Recorded information -
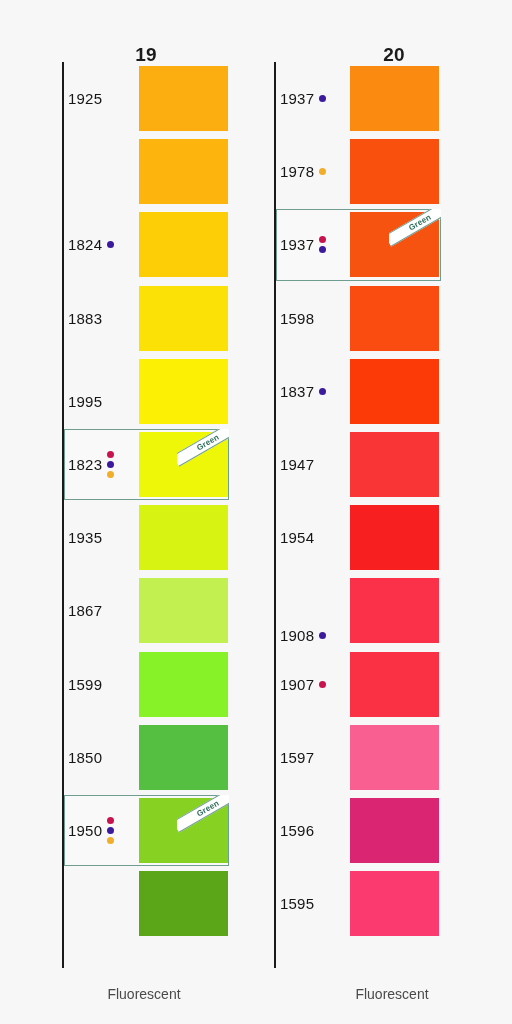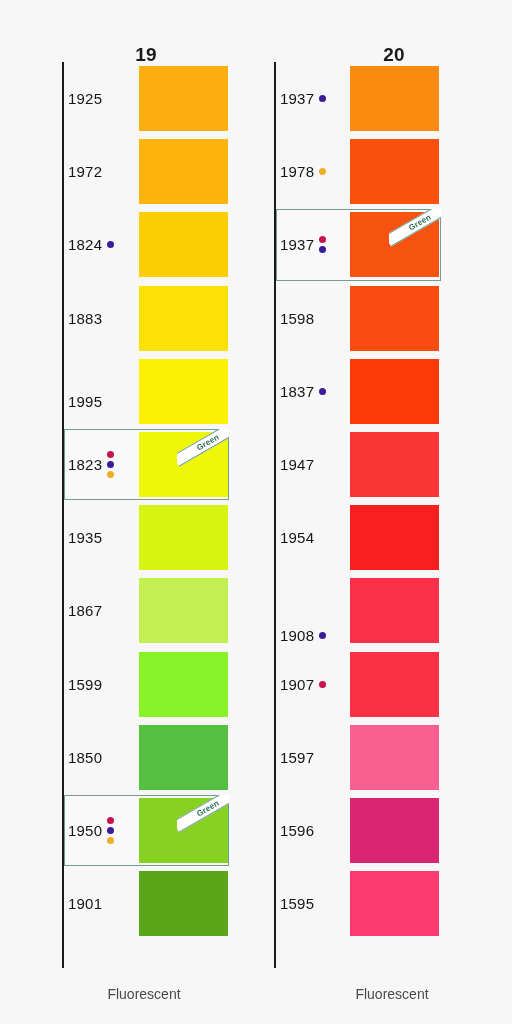--- a/index.html
+++ b/index.html
@@ -162,11 +162,6 @@
           </div>
         </div>
         <div class="swatch" style="top: 77.2px; background: rgb(253, 180, 12);"></div>
-        <div class="row" style="top: 73.2px;">
-          <div class="label-zone">
-            <span class="row-label">1972</span>
-          </div>
-        </div>
         <div class="swatch" style="top: 150.4px; background: rgb(253, 205, 6);"></div>
         <div class="row" style="top: 146.4px;">
           <div class="label-zone">

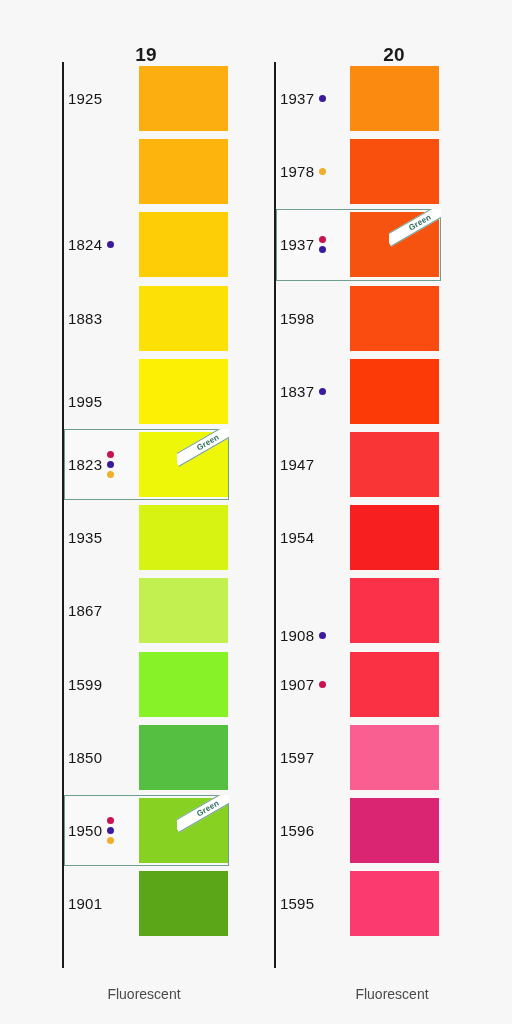--- a/index.html
+++ b/index.html
@@ -238,11 +238,6 @@
           </div>
         </div>
         <div class="swatch" style="top: 809.2px; background: rgb(91, 166, 24);"></div>
-        <div class="row" style="top: 805.2px;">
-          <div class="label-zone">
-            <span class="row-label">1901</span>
-          </div>
-        </div>
       </div>
     <div class="footer-label c19">Fluorescent</div>
   </div>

What the exercise asks - Each entry above should be restated word for word, though no picture may appear in the copy.

Problem solution -
--- a/index.html
+++ b/index.html
@@ -162,11 +162,6 @@
           </div>
         </div>
         <div class="swatch" style="top: 77.2px; background: rgb(253, 180, 12);"></div>
-        <div class="row" style="top: 73.2px;">
-          <div class="label-zone">
-            <span class="row-label">1972</span>
-          </div>
-        </div>
         <div class="swatch" style="top: 150.4px; background: rgb(253, 205, 6);"></div>
         <div class="row" style="top: 146.4px;">
           <div class="label-zone">

--- a/index.html
+++ b/index.html
@@ -238,11 +238,6 @@
           </div>
         </div>
         <div class="swatch" style="top: 809.2px; background: rgb(91, 166, 24);"></div>
-        <div class="row" style="top: 805.2px;">
-          <div class="label-zone">
-            <span class="row-label">1901</span>
-          </div>
-        </div>
       </div>
     <div class="footer-label c19">Fluorescent</div>
   </div>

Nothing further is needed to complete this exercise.